### PROBLEM REQUIREMENTS
Looking at the data that follows, count the lines containing the word "height" and write down only that count.

[User interface change data]
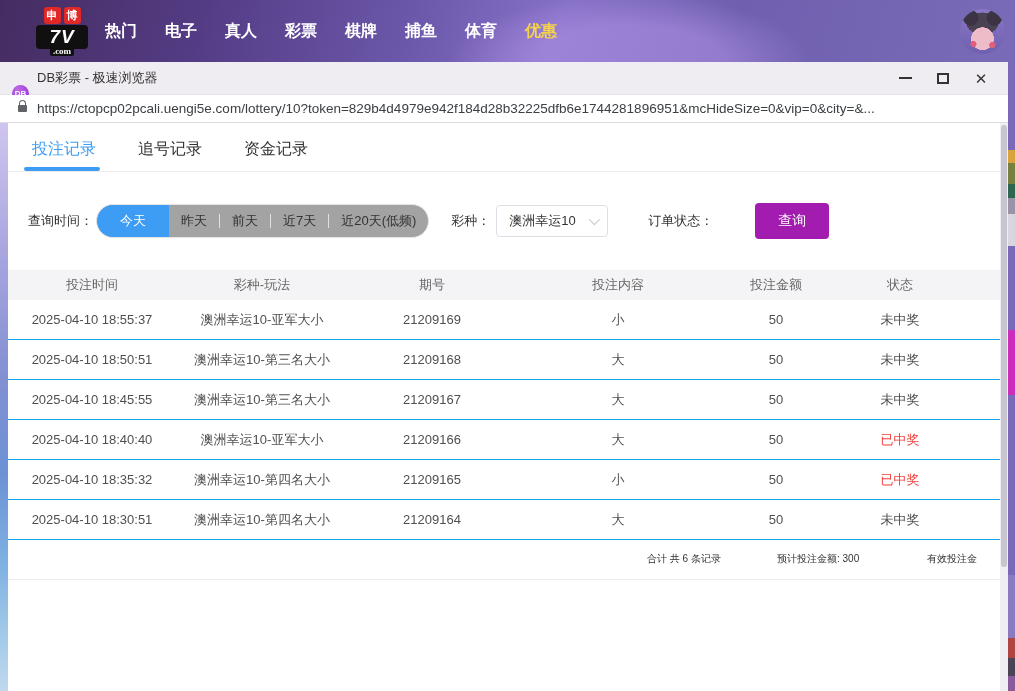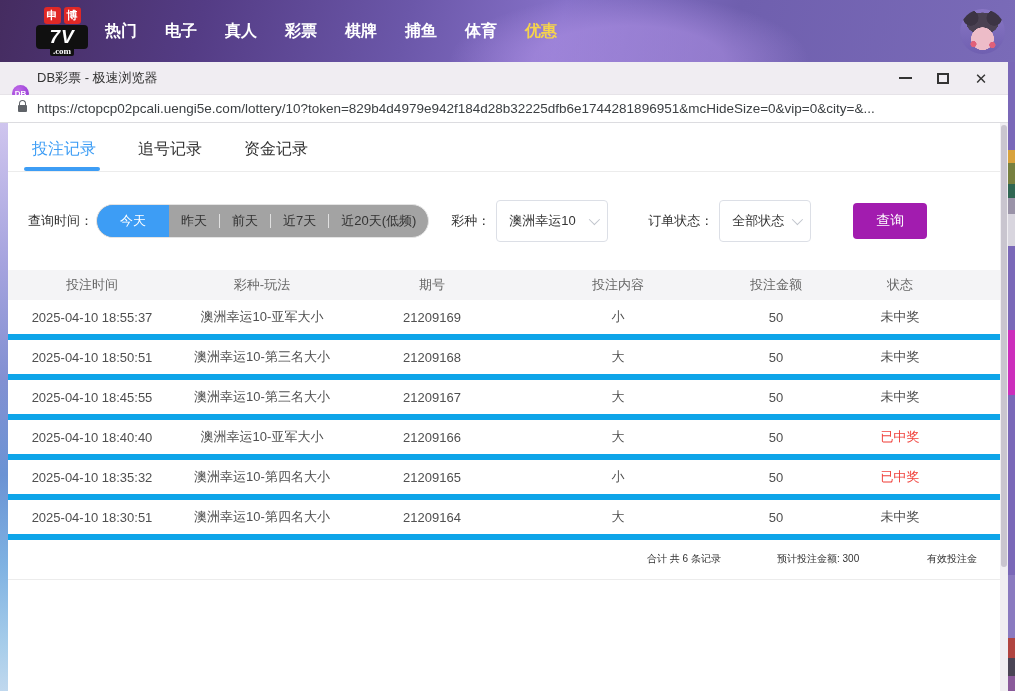--- a/index.html
+++ b/index.html
@@ -80,7 +80,7 @@
   .sep { width:1px; height:14px; background:#e0e0e0; }
   .ml30 { margin-left:22px; }
   .ml14 { margin-left:40px; }
-  .select { margin-left:6px; width:112px; height:42px; border:1px solid #dcdfe6; border-radius:4px; display:flex;
+  .select { margin-left:6px; width:112px; height:32px; border:1px solid #dcdfe6; border-radius:4px; display:flex;
     align-items:center; justify-content:space-between; padding:0 10px 0 12px; cursor:pointer; color:#333; background:#fff; }
   .select.small { width:92px; }
   .chev { width:8px; height:8px; border-right:1.5px solid #c0c4cc; border-bottom:1.5px solid #c0c4cc;

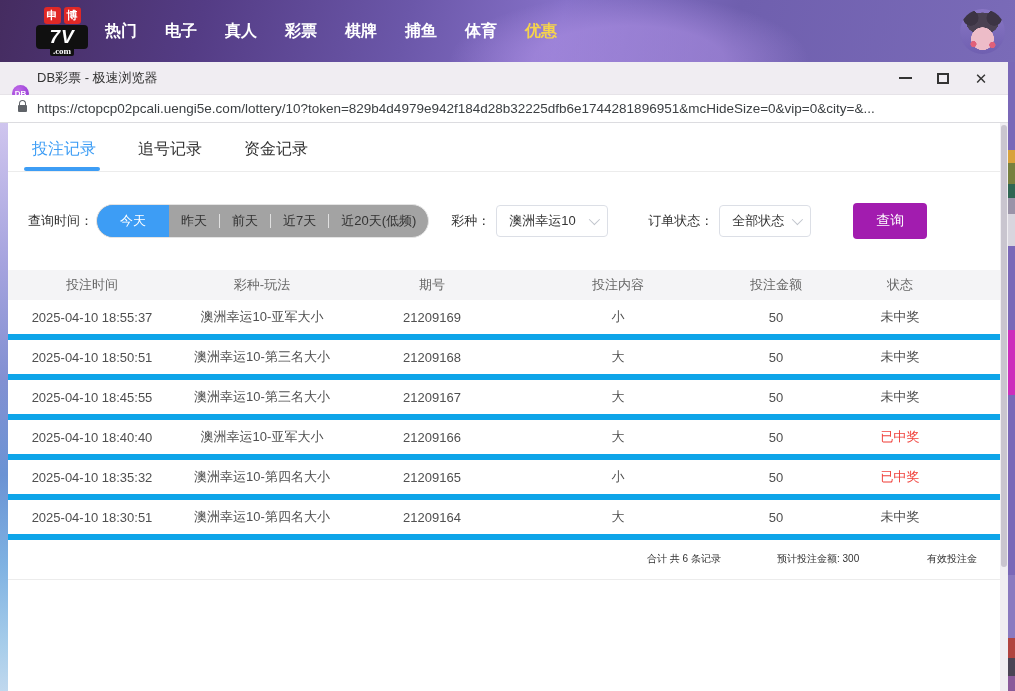--- a/index.html
+++ b/index.html
@@ -186,10 +186,6 @@
           </div>
 
           <span class="flabel ml14">订单状态：</span>
-          <div class="select small">
-            <span>全部状态</span>
-            <span class="chev"></span>
-          </div>
 
           <button class="search-btn">查询</button>
         </div>

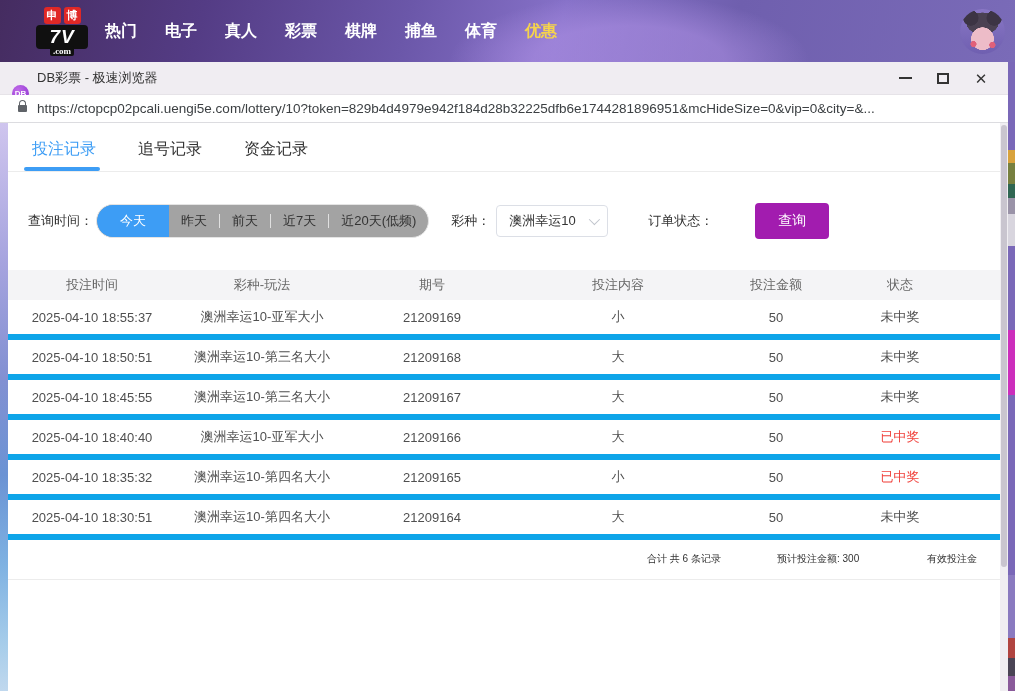--- a/index.html
+++ b/index.html
@@ -92,7 +92,7 @@
   .thead, .trow { display:grid; grid-template-columns:168px 172px 168px 204px 112px 136px; align-items:center; }
   .thead { margin-top:32px; height:30px; background:#f4f4f6; font-size:13px; color:#666; }
   .th, .td { text-align:center; white-space:nowrap; overflow:hidden; }
-  .trow { height:40px; font-size:13px; color:#4f4f4f; border-bottom:6px solid #0ea5e9; }
+  .trow { height:40px; font-size:13px; color:#4f4f4f; border-bottom:1px solid #0ea5e9; }
   .td.status { color:#4f4f4f; }
   .td.status.win { color:#f0423c; }
 

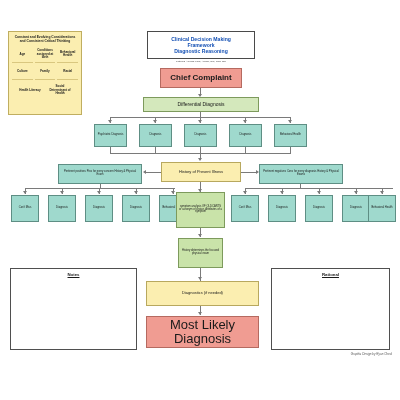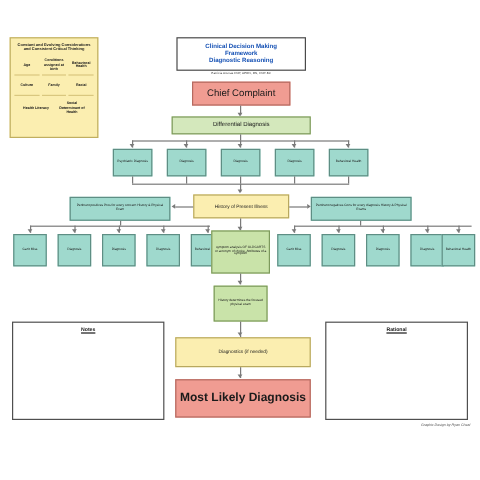--- a/index.html
+++ b/index.html
@@ -39,7 +39,7 @@
   .tiny{font-size:2.7px;}
   .small{font-size:4px;}
   .med{font-size:5px;}
-  .big{font-size:8px;font-weight:normal;}
+  .big{font-size:8px;font-weight:bold;}
   .huge{font-size:10px;font-weight:bold;}
 
   

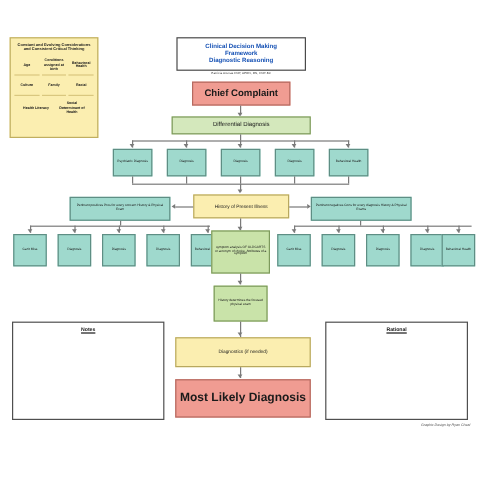--- a/index.html
+++ b/index.html
@@ -40,7 +40,7 @@
   .small{font-size:4px;}
   .med{font-size:5px;}
   .big{font-size:8px;font-weight:bold;}
-  .huge{font-size:10px;font-weight:bold;}
+  .huge{font-size:13px;font-weight:normal;}
 
   
   #title-box{

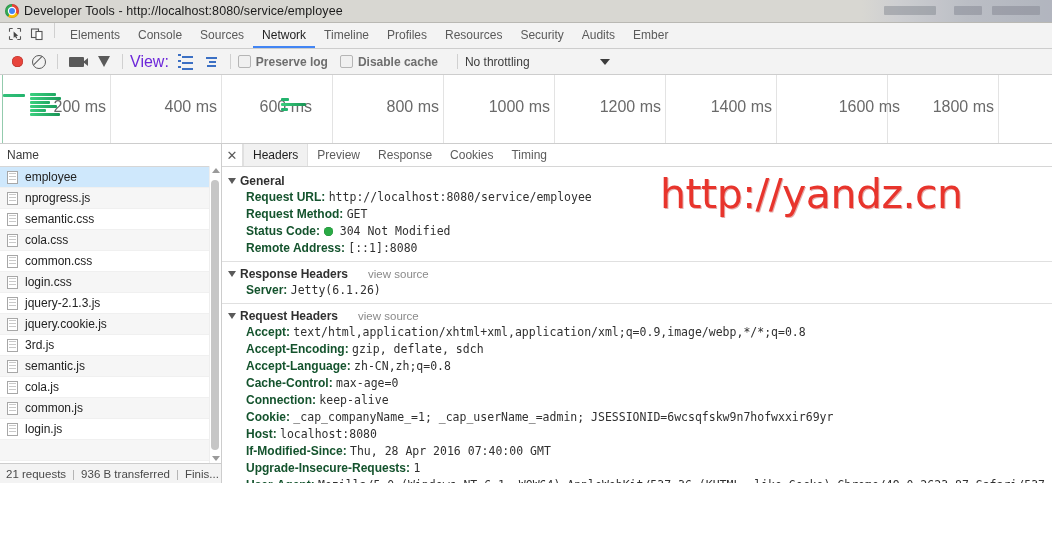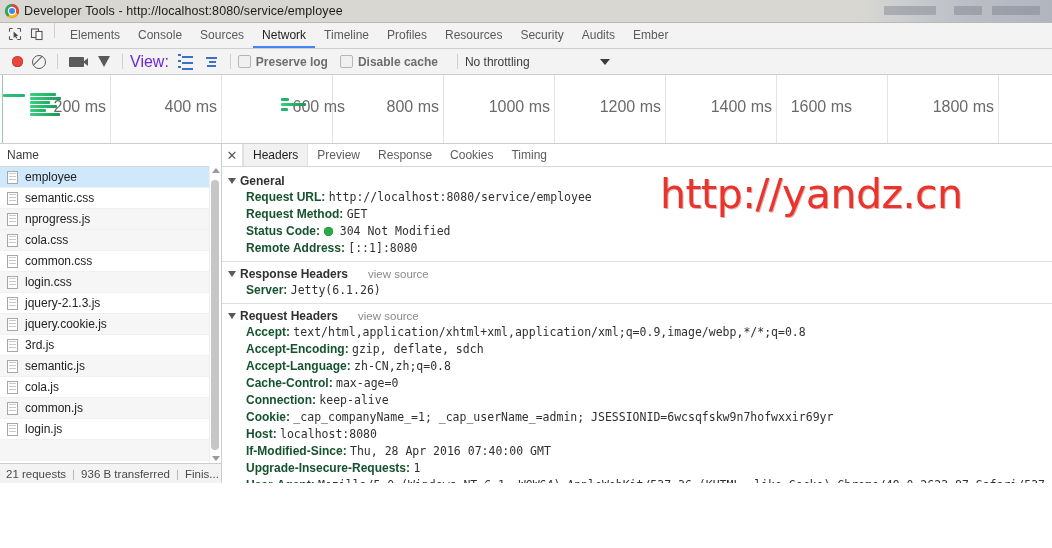--- a/index.html
+++ b/index.html
@@ -225,7 +225,7 @@
       <div class="rtick" style="left:998px"></div>
       <div class="rlabel" style="left:110px">200 ms</div>
       <div class="rlabel" style="left:221px">400 ms</div>
-      <div class="rlabel" style="left:349px">600 ms</div>
+      <div class="rlabel" style="left:316px">600 ms</div>
       <div class="rlabel" style="left:443px">800 ms</div>
       <div class="rlabel" style="left:554px">1000 ms</div>
       <div class="rlabel" style="left:665px">1200 ms</div>

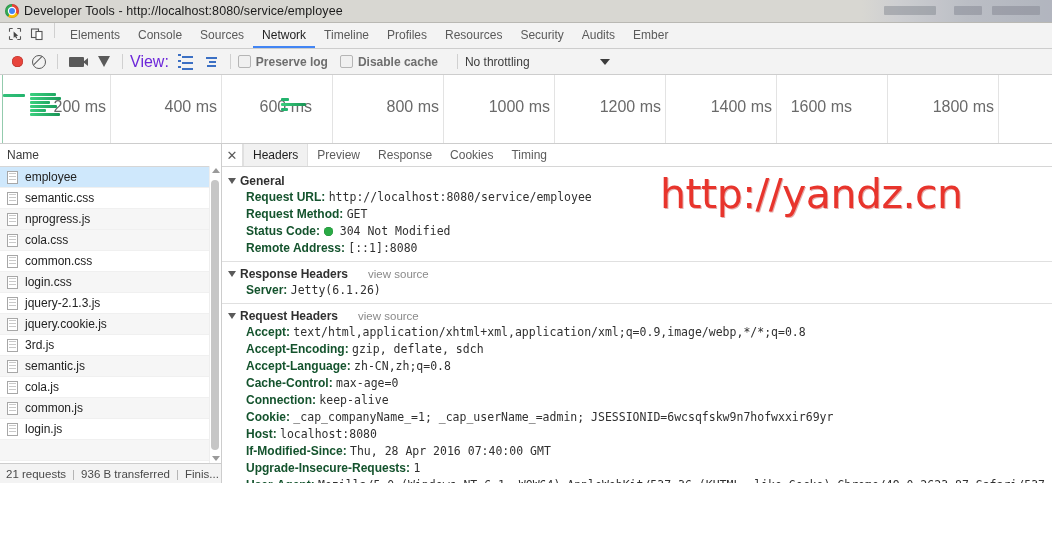--- a/index.html
+++ b/index.html
@@ -230,7 +230,7 @@
       <div class="rlabel" style="left:554px">1000 ms</div>
       <div class="rlabel" style="left:665px">1200 ms</div>
       <div class="rlabel" style="left:776px">1400 ms</div>
-      <div class="rlabel" style="left:856px">1600 ms</div>
+      <div class="rlabel" style="left:904px">1600 ms</div>
       <div class="rlabel" style="left:998px">1800 ms</div>
     </div>
 

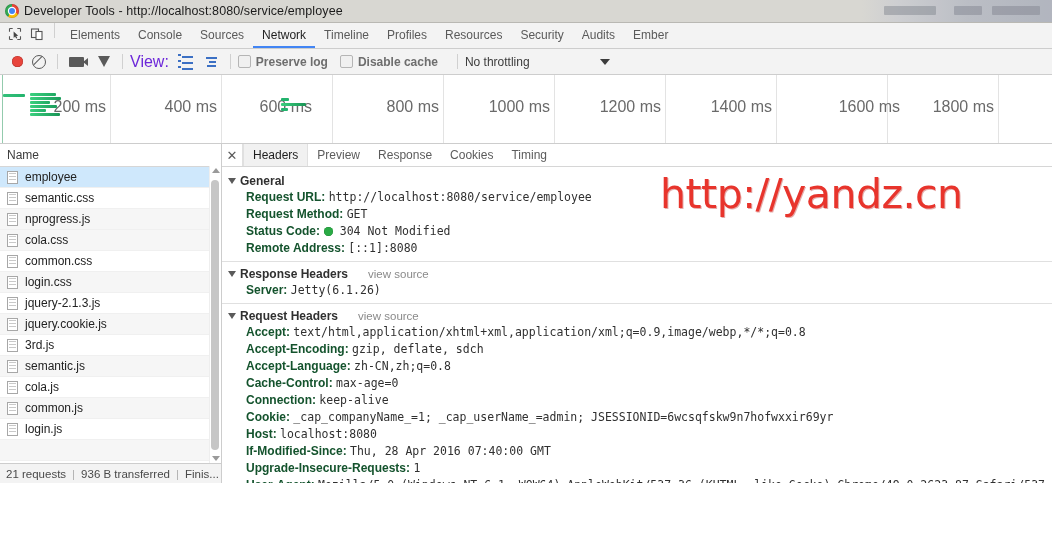--- a/index.html
+++ b/index.html
@@ -258,13 +258,13 @@
           <span class="fico doc"></span>
           <span>employee</span>
         </div>
+        <div class="lrow alt">
+          <span class="fico doc"></span>
+          <span>nprogress.js</span>
+        </div>
         <div class="lrow">
           <span class="fico doc"></span>
           <span>semantic.css</span>
-        </div>
-        <div class="lrow alt">
-          <span class="fico doc"></span>
-          <span>nprogress.js</span>
         </div>
         <div class="lrow alt">
           <span class="fico doc"></span>

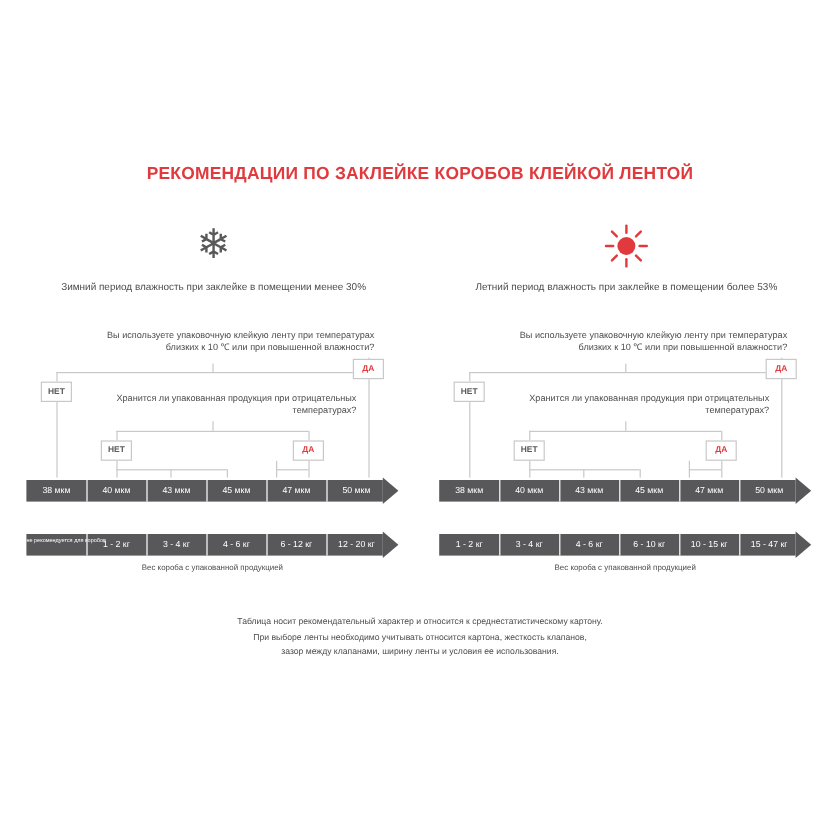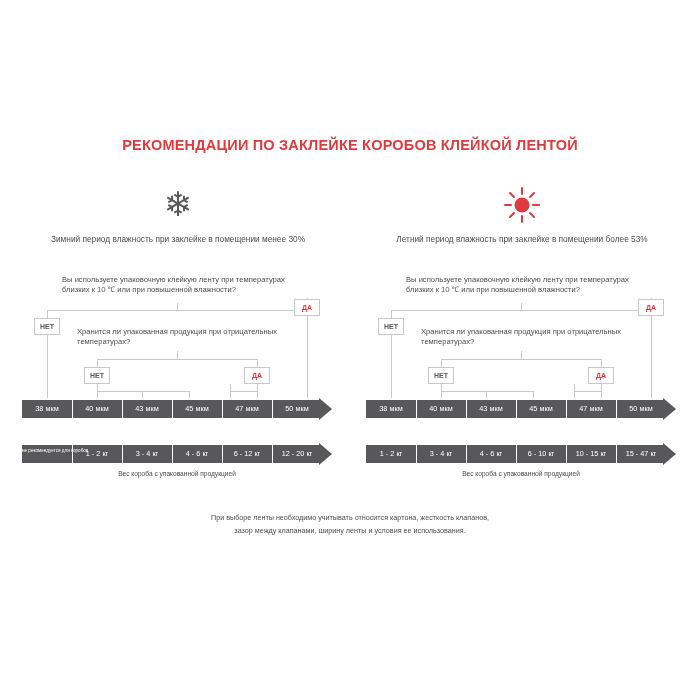--- a/index.html
+++ b/index.html
@@ -82,10 +82,11 @@
   
   .question {
     position: absolute;
-    text-align: left;
+    text-align: right;
     font-size: 7.6px;
     line-height: 1.35;
     color: #4d4d4d;
+    margin-left: 20px;
   }
   .q1 { top: 10px; left: 40px; width: 230px; }
   .q2 { top: 62px; left: 55px; width: 200px; }

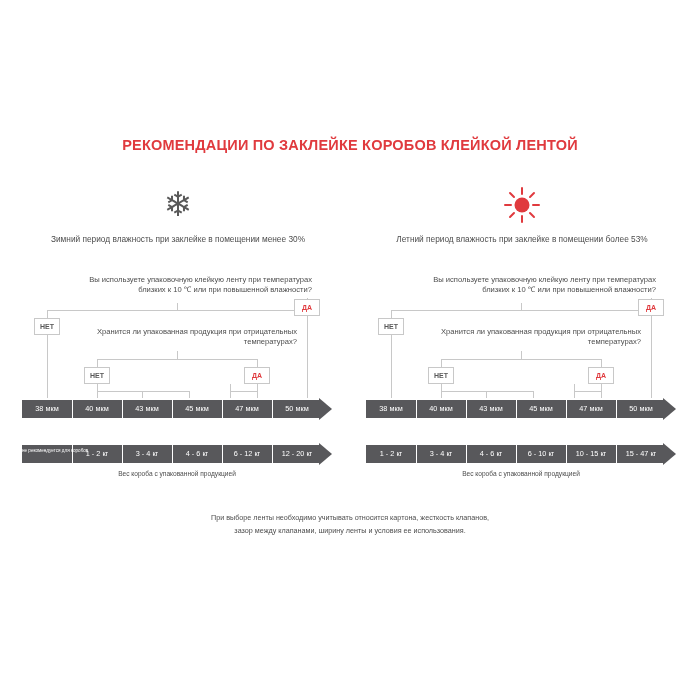--- a/index.html
+++ b/index.html
@@ -338,6 +338,7 @@
   </div>
 
   <div class="footnote">
+    <div>Таблица носит рекомендательный характер и относится к среднестатистическому картону.</div>
     <div>При выборе ленты необходимо учитывать относится картона, жесткость клапанов,</div>
     <div>зазор между клапанами, ширину ленты и условия ее использования.</div>
   </div>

### TASK RESPONSE
8